* TASK DIRECTIONS:
Copy, exactly as written, the lines that begin at the one containing "font-weight: none ->" and end at the one containing "background: #8b5cf6 ->". Skip any pictures in the data below.

* DATA RECORDS:
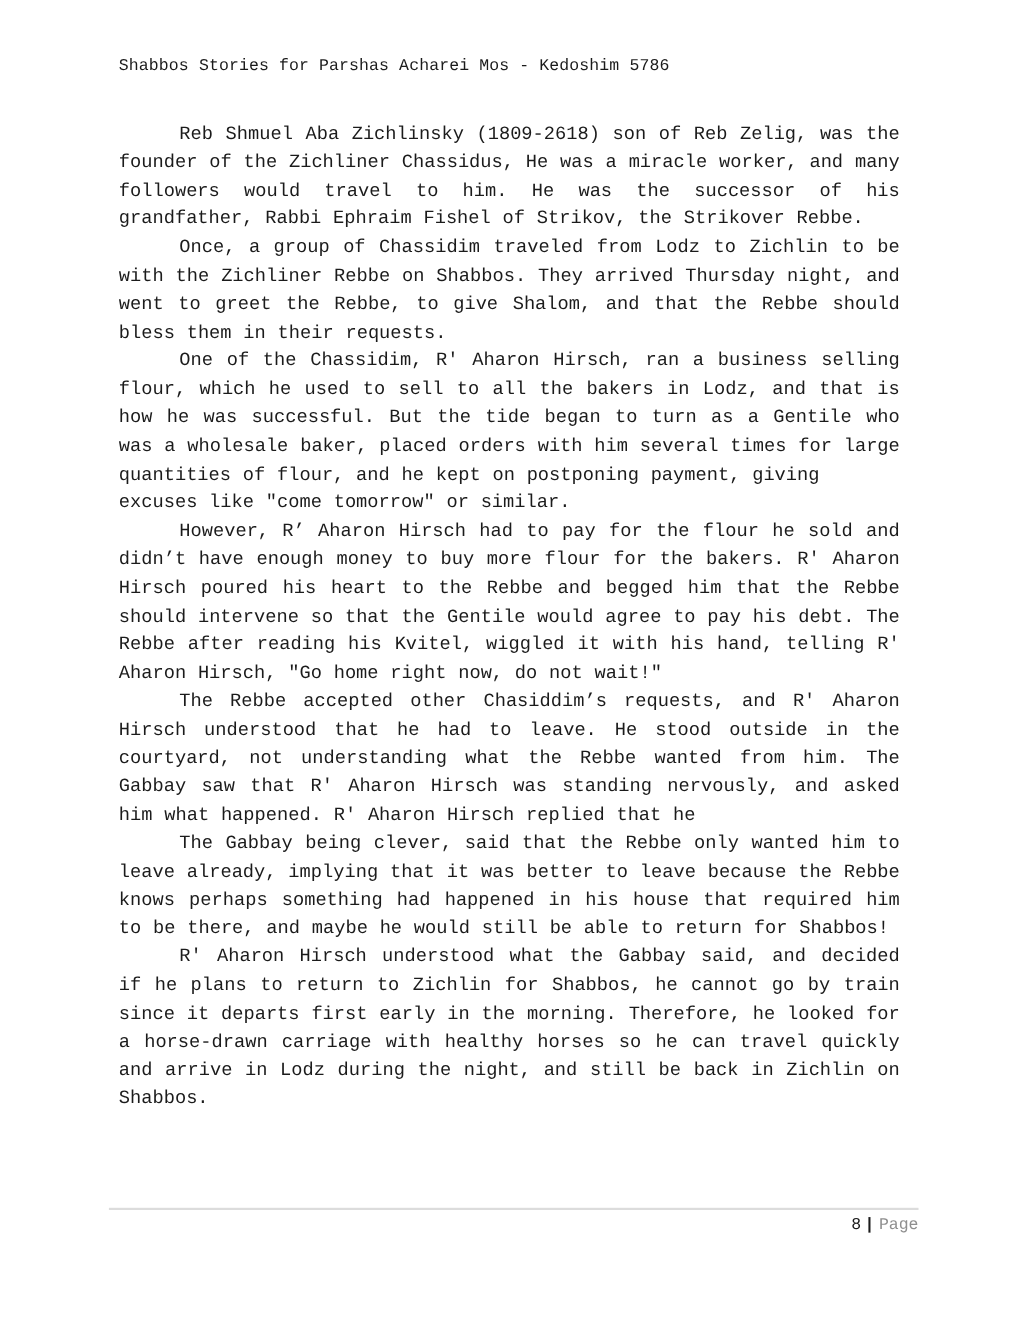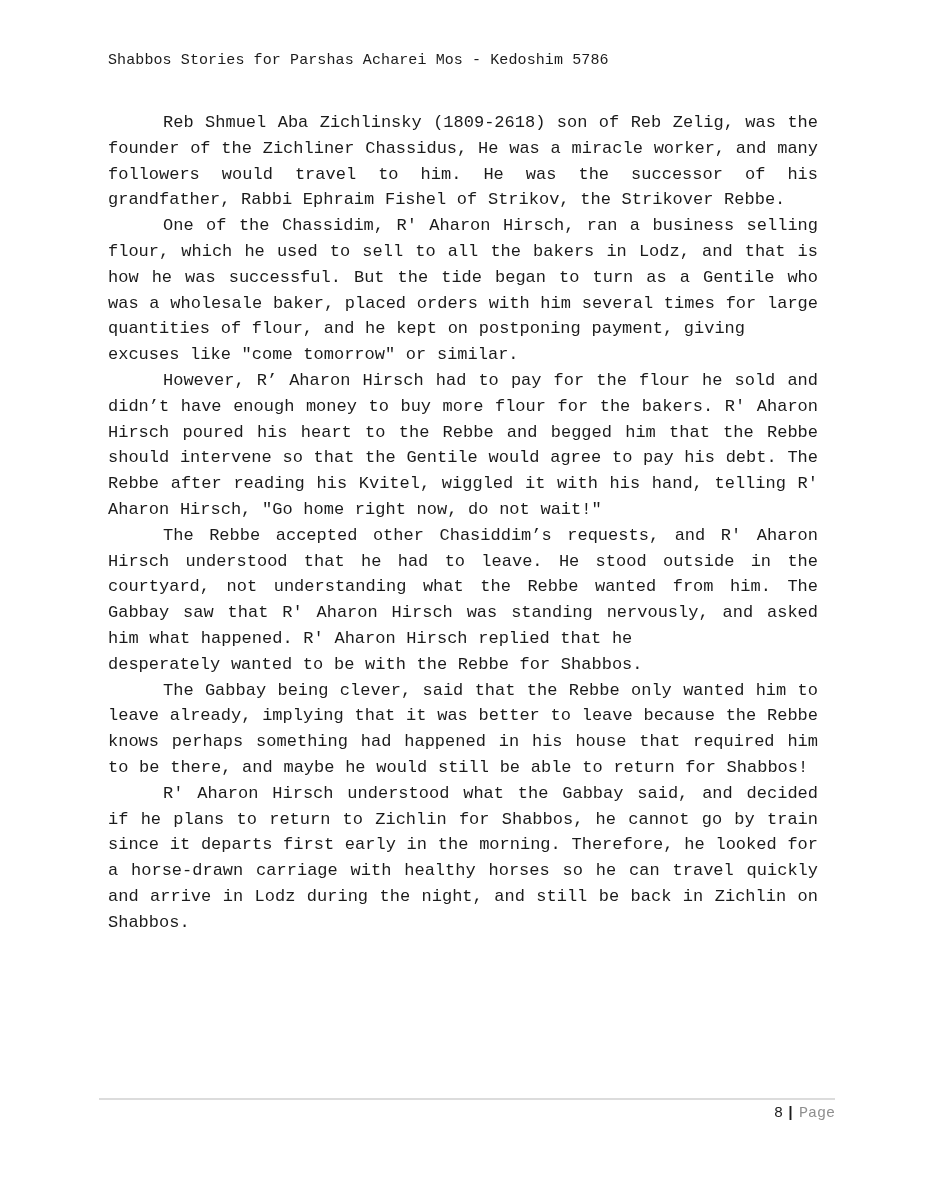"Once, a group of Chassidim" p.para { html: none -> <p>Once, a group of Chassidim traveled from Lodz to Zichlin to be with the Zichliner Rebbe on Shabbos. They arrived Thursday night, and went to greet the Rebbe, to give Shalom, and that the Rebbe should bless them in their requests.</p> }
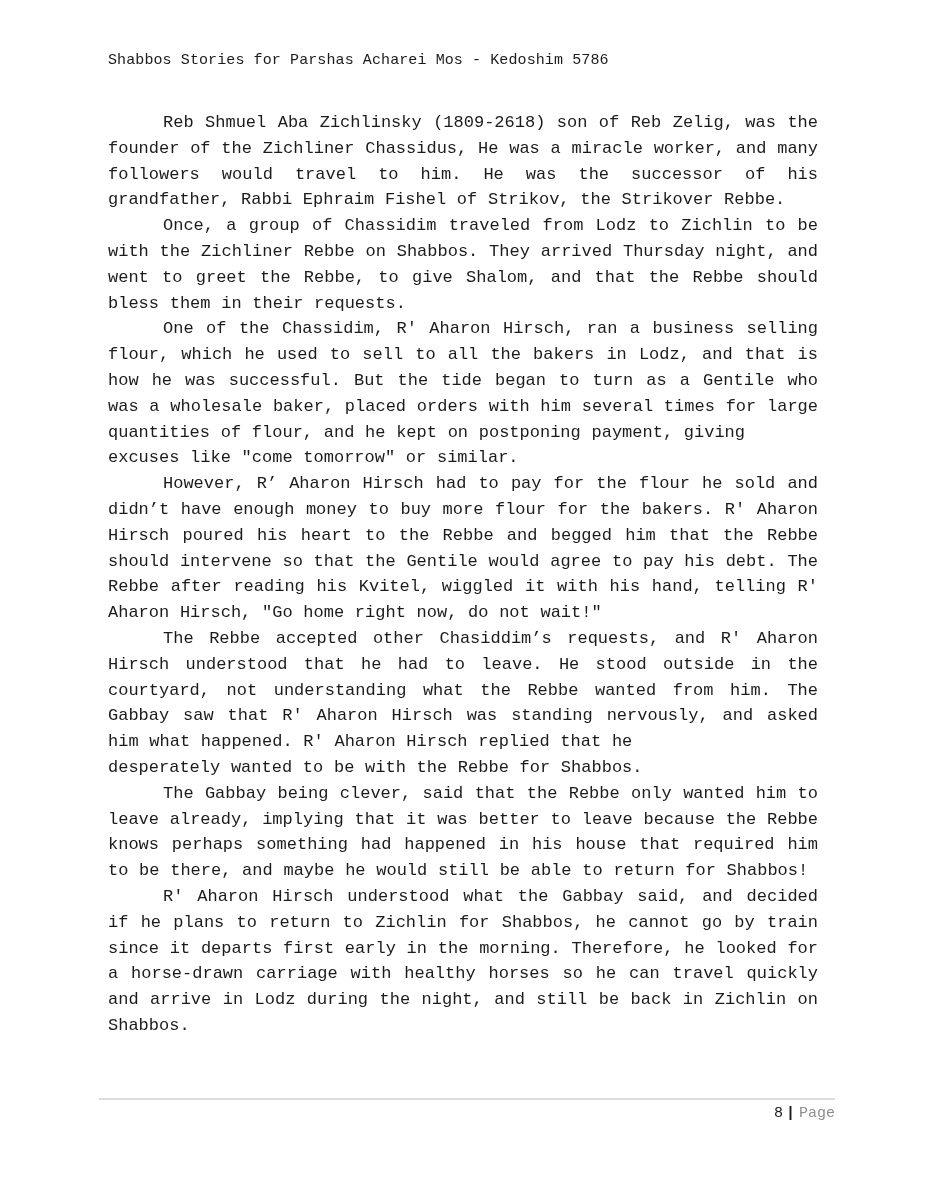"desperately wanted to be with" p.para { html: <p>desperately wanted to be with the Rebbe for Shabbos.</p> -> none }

---

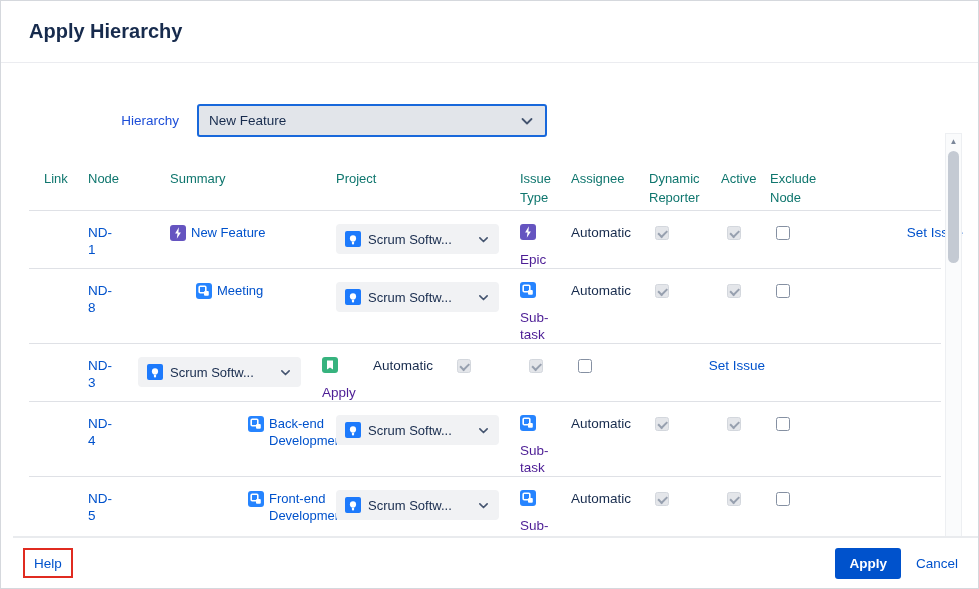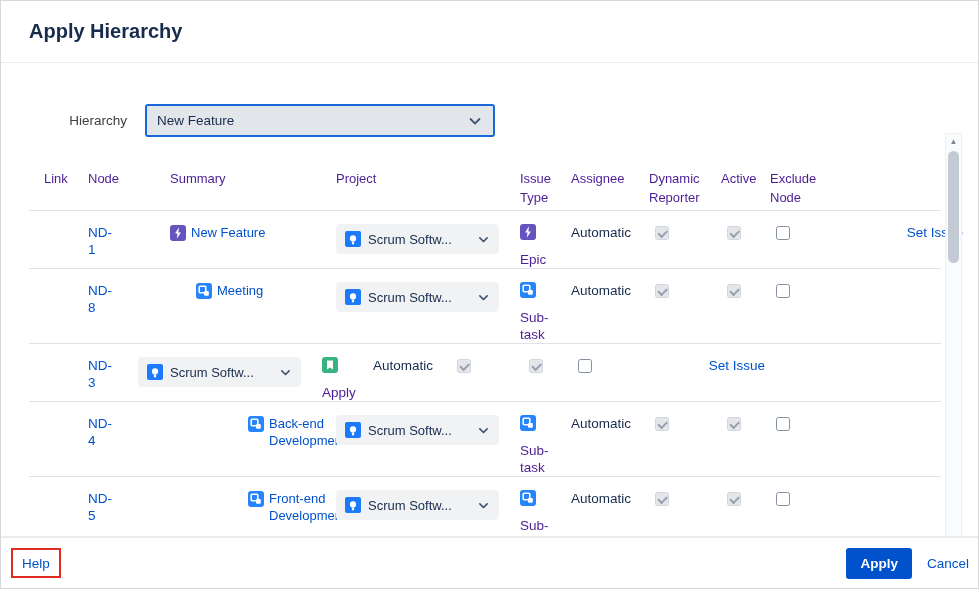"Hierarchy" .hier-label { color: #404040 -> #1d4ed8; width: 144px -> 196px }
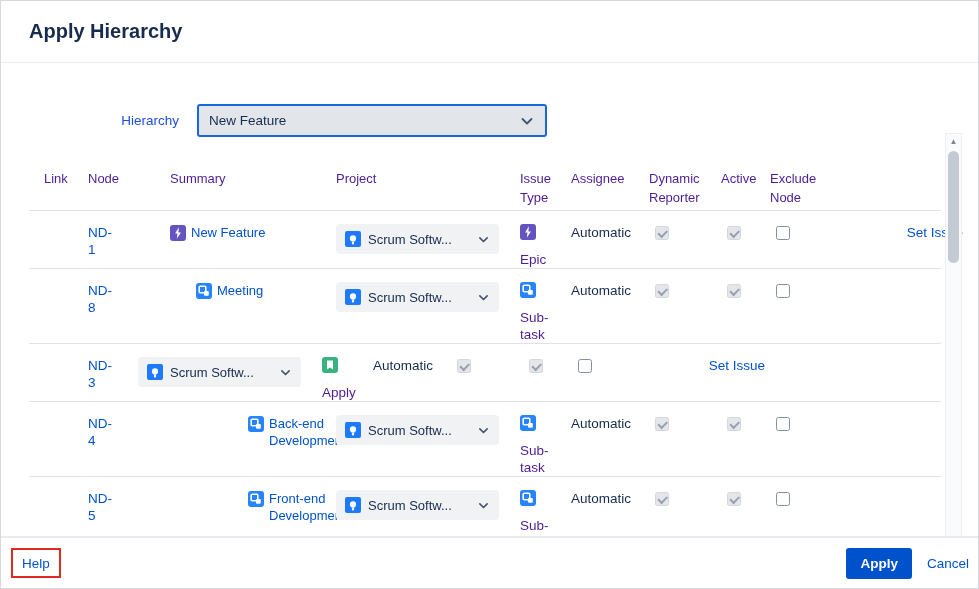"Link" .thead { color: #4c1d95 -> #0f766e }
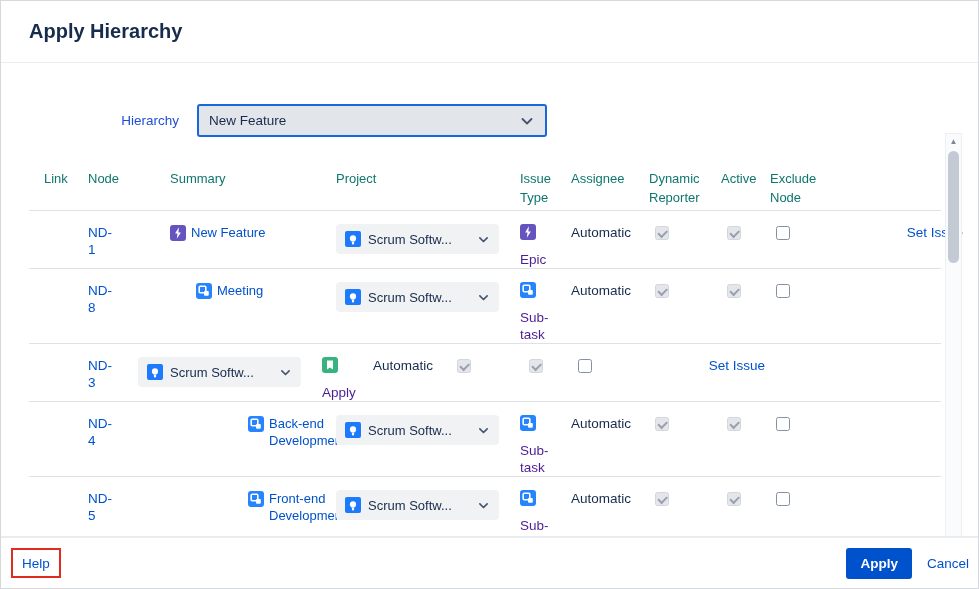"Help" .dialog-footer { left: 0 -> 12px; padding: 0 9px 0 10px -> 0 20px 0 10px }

...

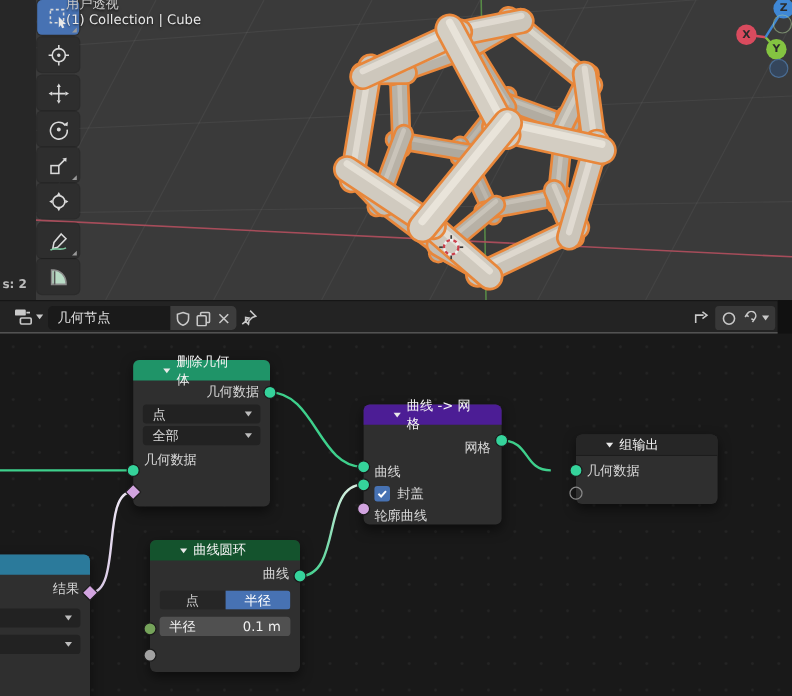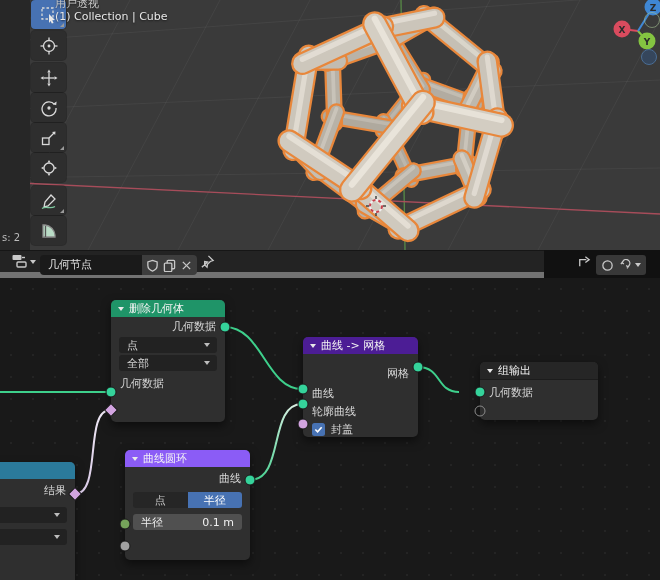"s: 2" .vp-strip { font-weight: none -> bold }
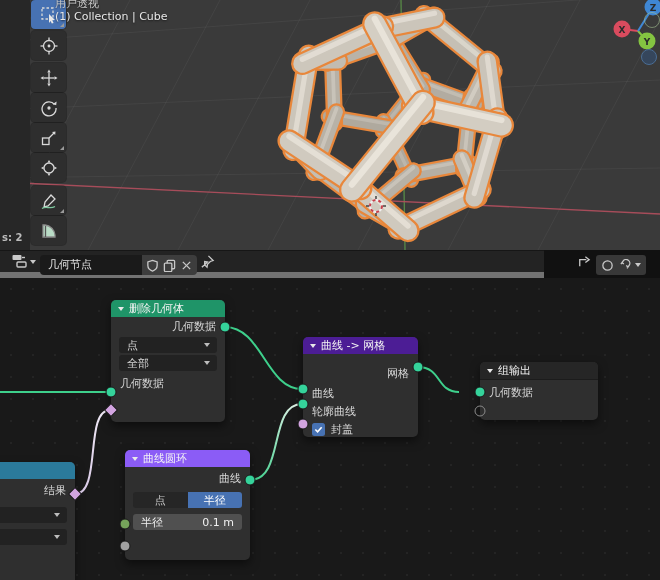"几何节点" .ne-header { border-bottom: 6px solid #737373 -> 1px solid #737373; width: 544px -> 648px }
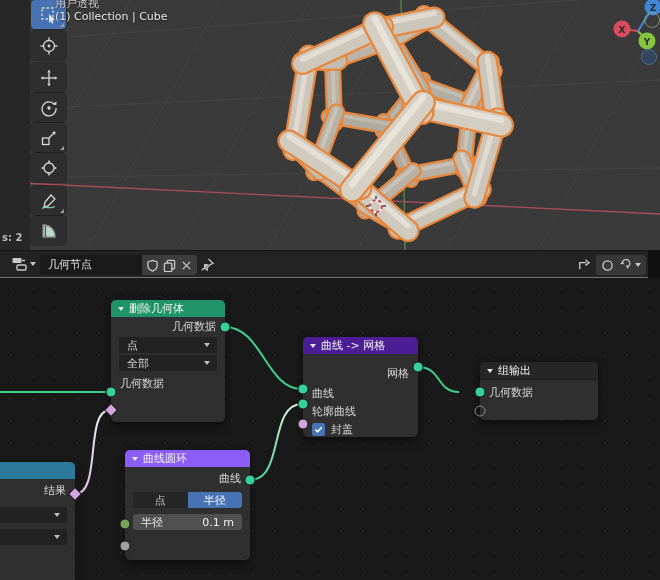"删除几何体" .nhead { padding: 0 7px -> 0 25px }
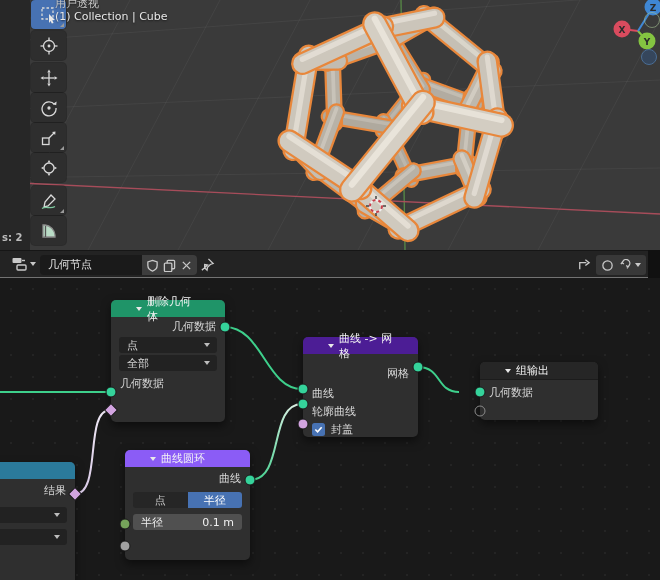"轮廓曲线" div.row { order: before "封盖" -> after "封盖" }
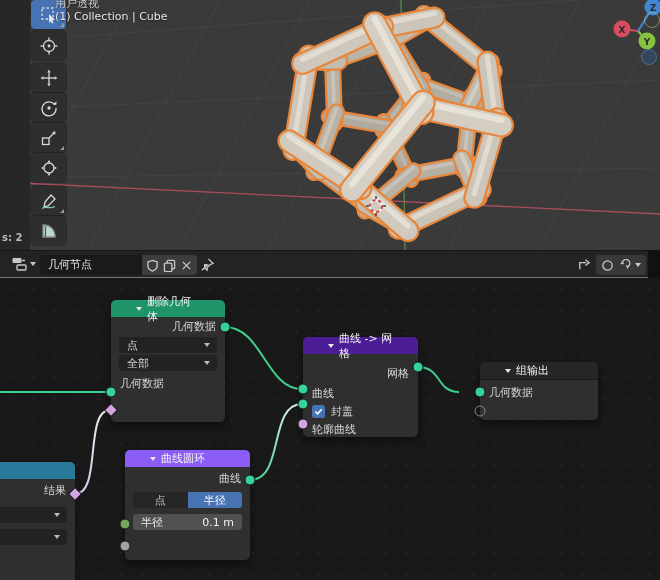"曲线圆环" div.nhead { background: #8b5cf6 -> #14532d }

* ANSWER FOR THIS EXERCISE:
"s: 2" .vp-strip { font-weight: none -> bold }
"几何节点" .ne-header { border-bottom: 6px solid #737373 -> 1px solid #737373; width: 544px -> 648px }
"删除几何体" .nhead { padding: 0 7px -> 0 25px }
"轮廓曲线" div.row { order: before "封盖" -> after "封盖" }
"曲线圆环" div.nhead { background: #8b5cf6 -> #14532d }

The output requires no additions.